**Problem description**: Take the data below and write it out exactly, except for the pictures.

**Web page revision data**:
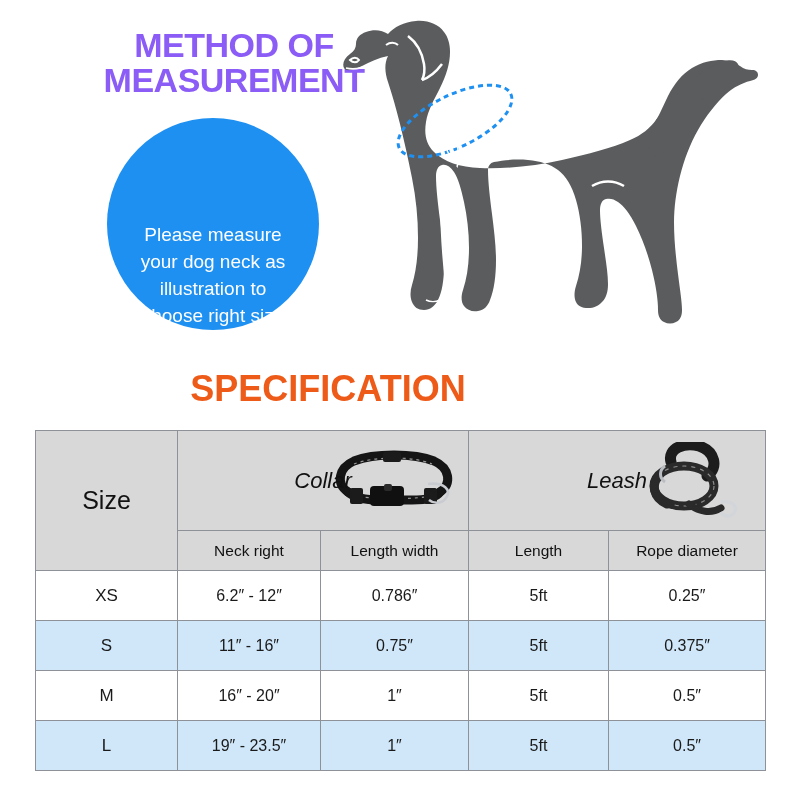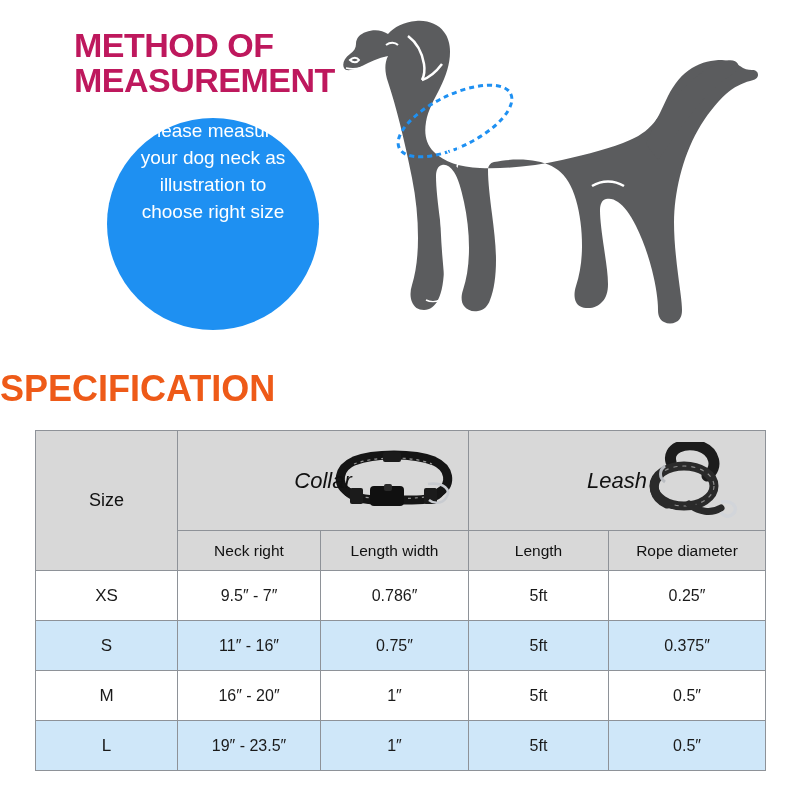"METHOD OF" .heading-method { color: #be185d -> #8b5cf6; text-align: none -> center }
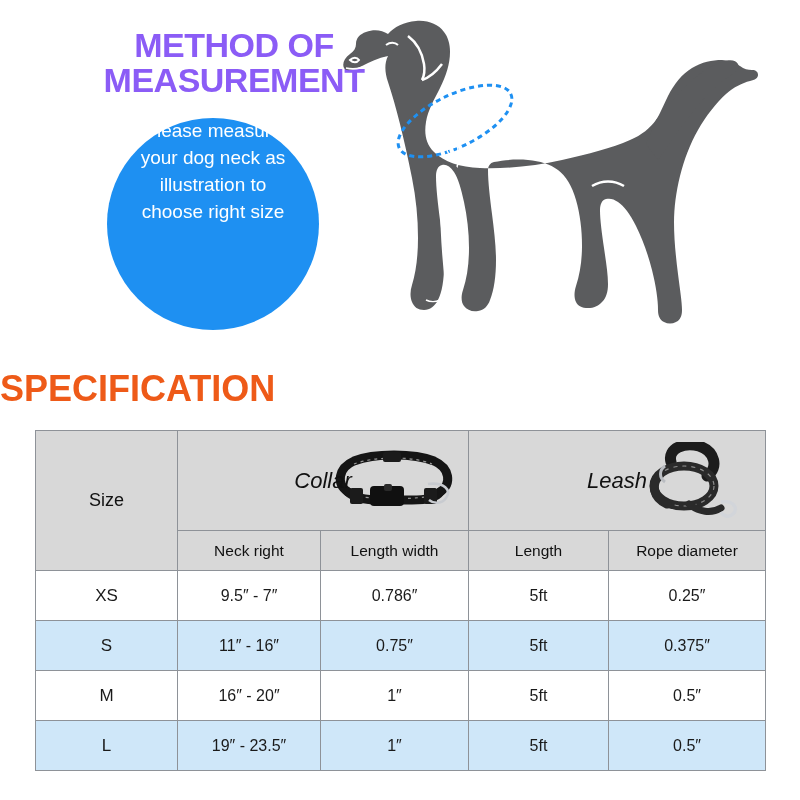"Please measure your dog neck" .blue-circle { align-items: flex-start -> flex-end }
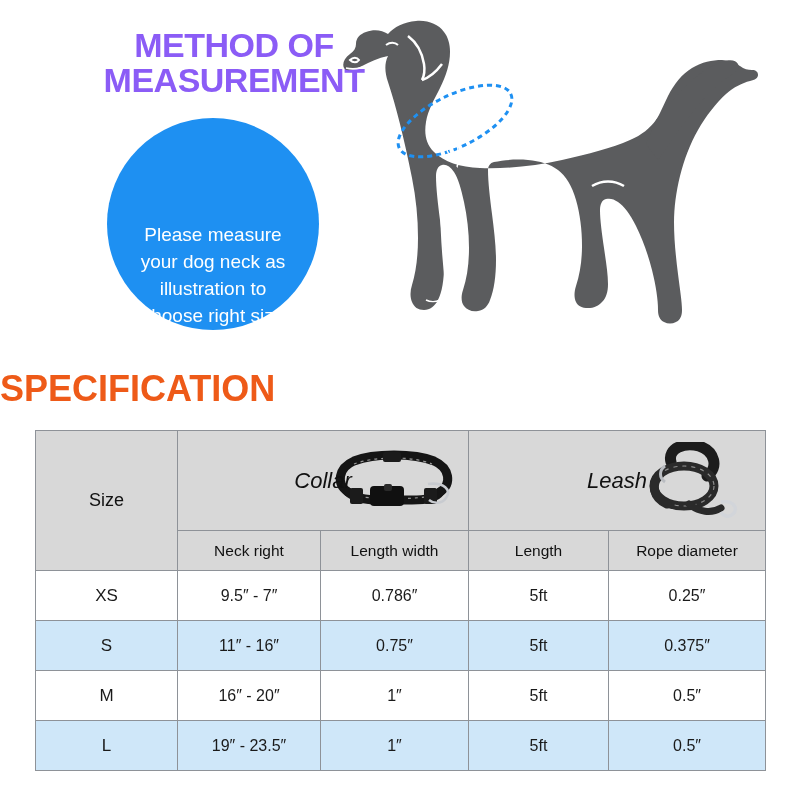"SPECIFICATION" .heading-spec { text-align: none -> center }
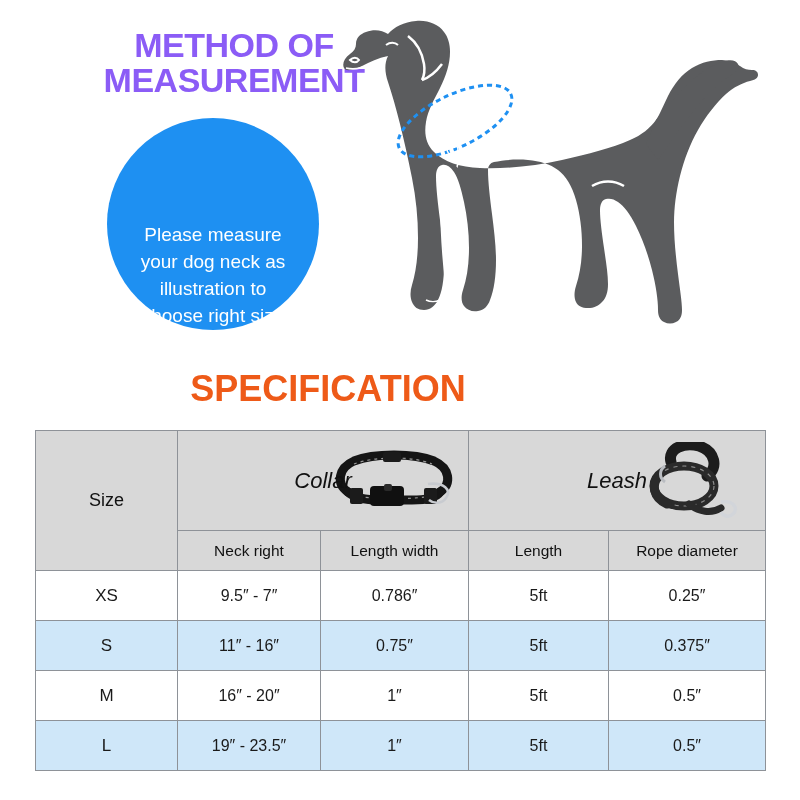"Size" .hdr-size { font-size: 18px -> 25px }
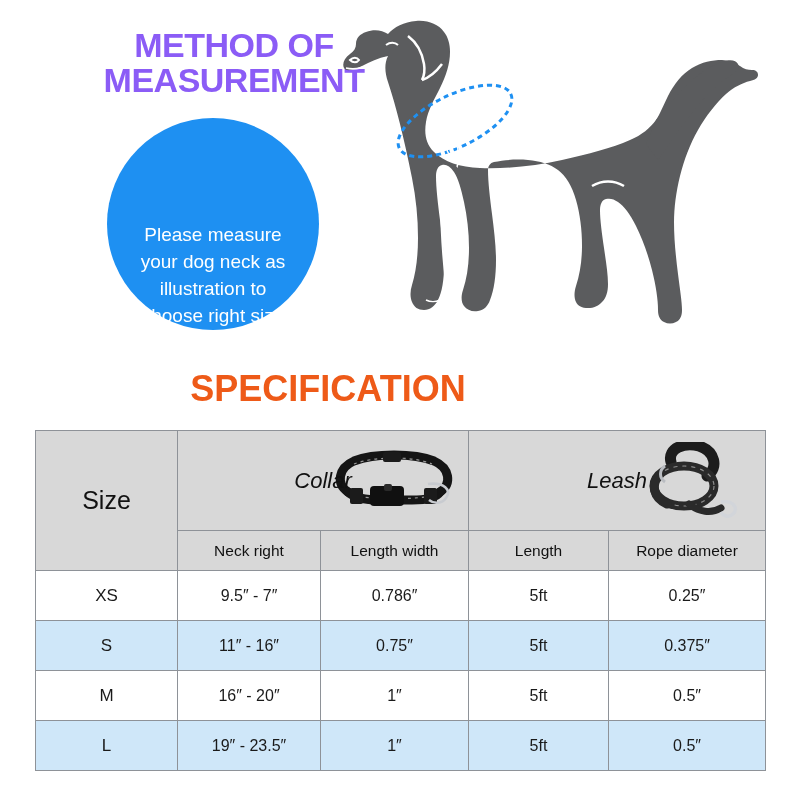"9.5″ - 7″" td.cell { text: 9.5″ - 7 -> 6.2″ - 12 }
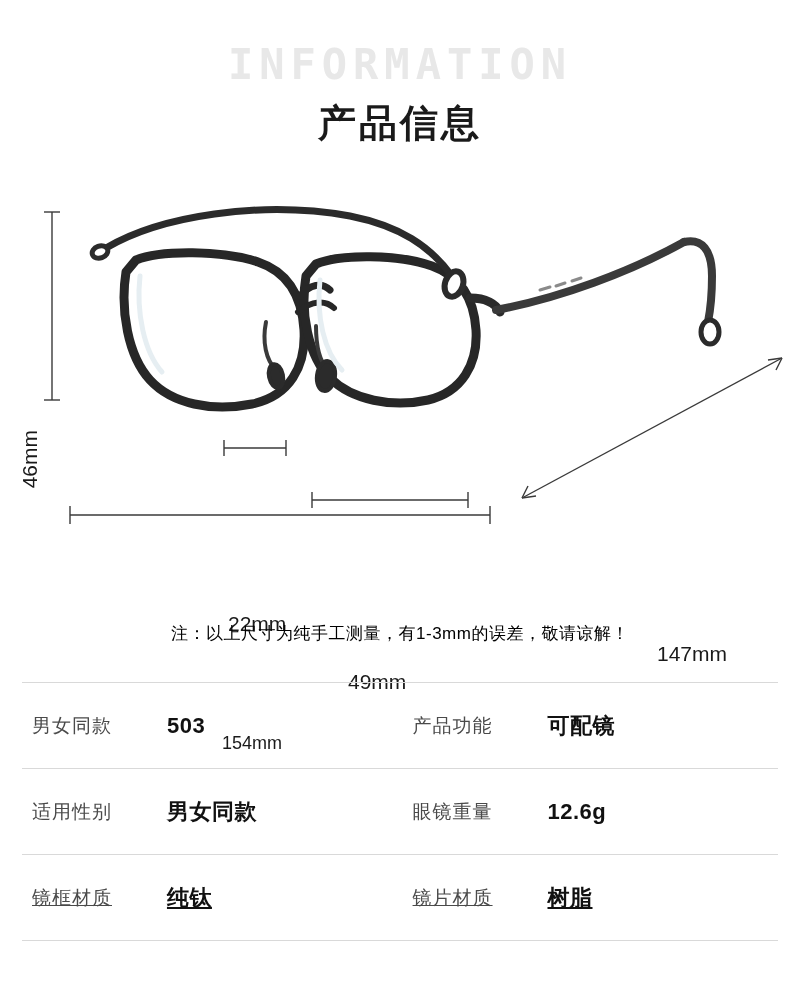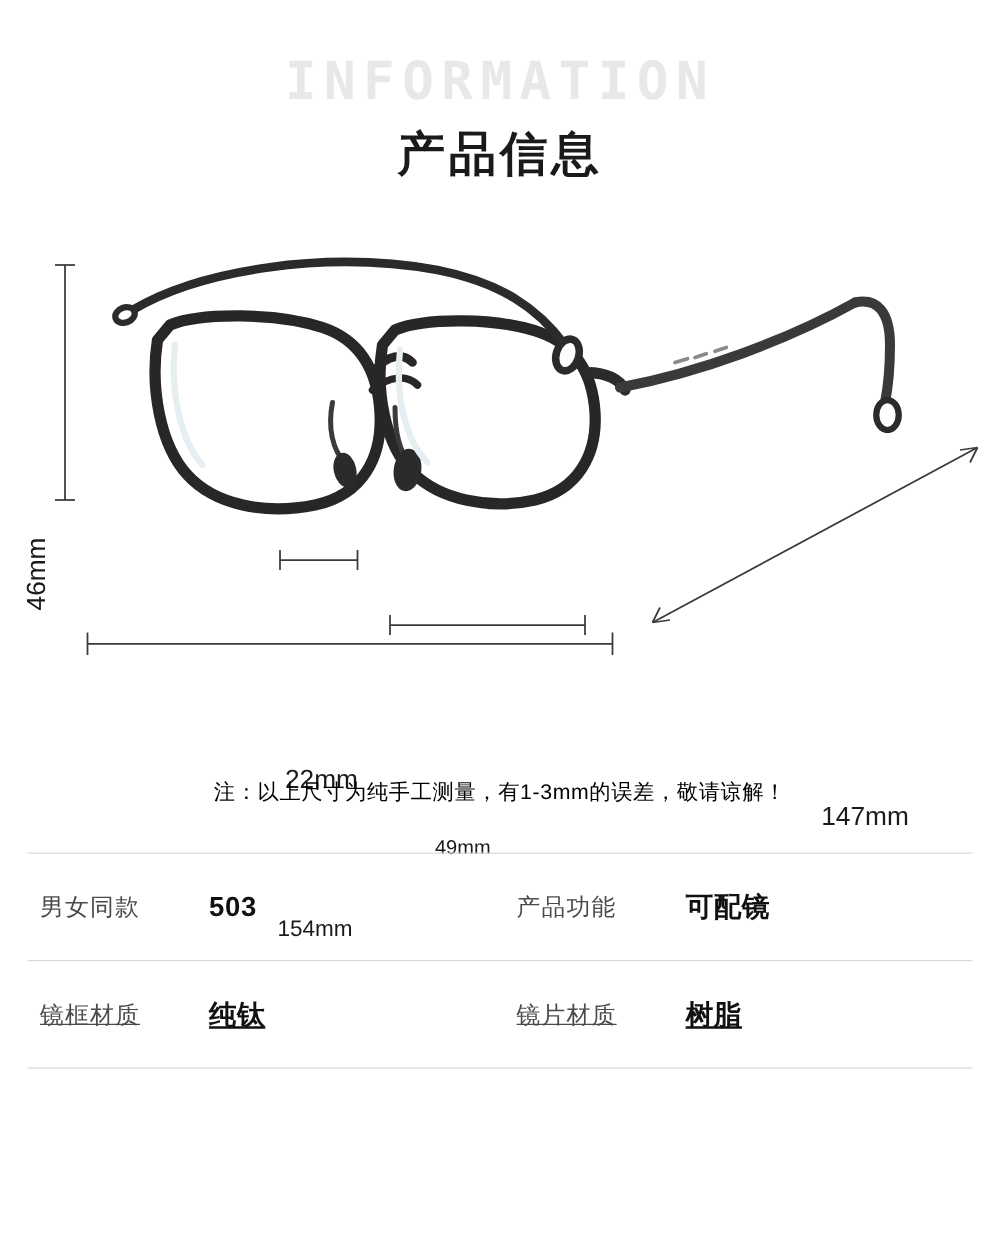"49mm" #label-49 { font-size: 16px -> 21px }
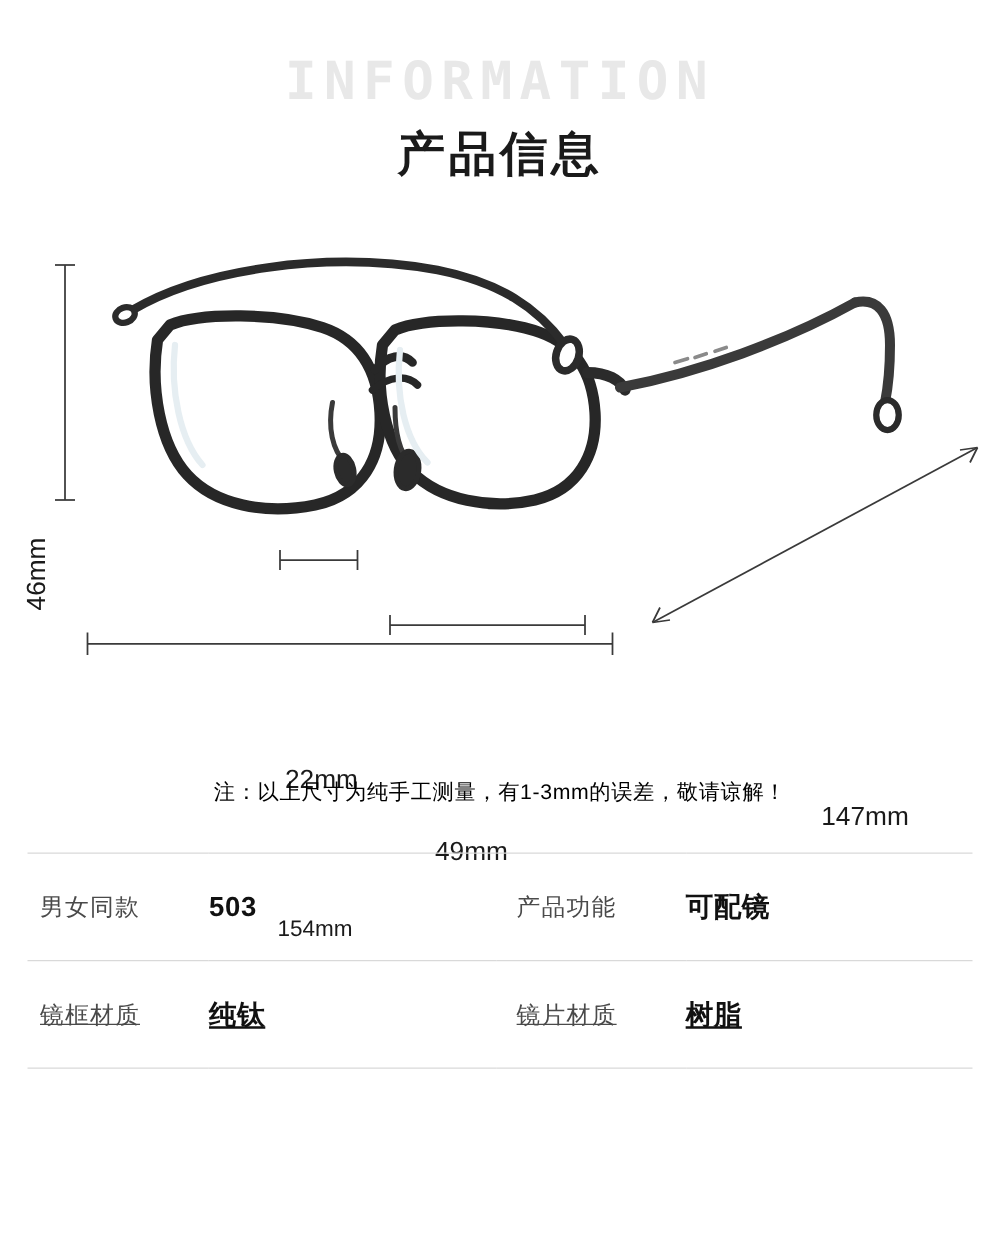"适用性别" tr { html: none -> <tr> <td>适用性别</td> <td>男女同款</td> <td>眼镜重量</td> <td>12.6g</td> </tr> }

**Your solution**:
"METHOD OF" .heading-method { color: #be185d -> #8b5cf6; text-align: none -> center }
"Please measure your dog neck" .blue-circle { align-items: flex-start -> flex-end }
"SPECIFICATION" .heading-spec { text-align: none -> center }
"Size" .hdr-size { font-size: 18px -> 25px }
"9.5″ - 7″" td.cell { text: 9.5″ - 7 -> 6.2″ - 12 }
"49mm" #label-49 { font-size: 16px -> 21px }
"适用性别" tr { html: none -> <tr> <td>适用性别</td> <td>男女同款</td> <td>眼镜重量</td> <td>12.6g</td> </tr> }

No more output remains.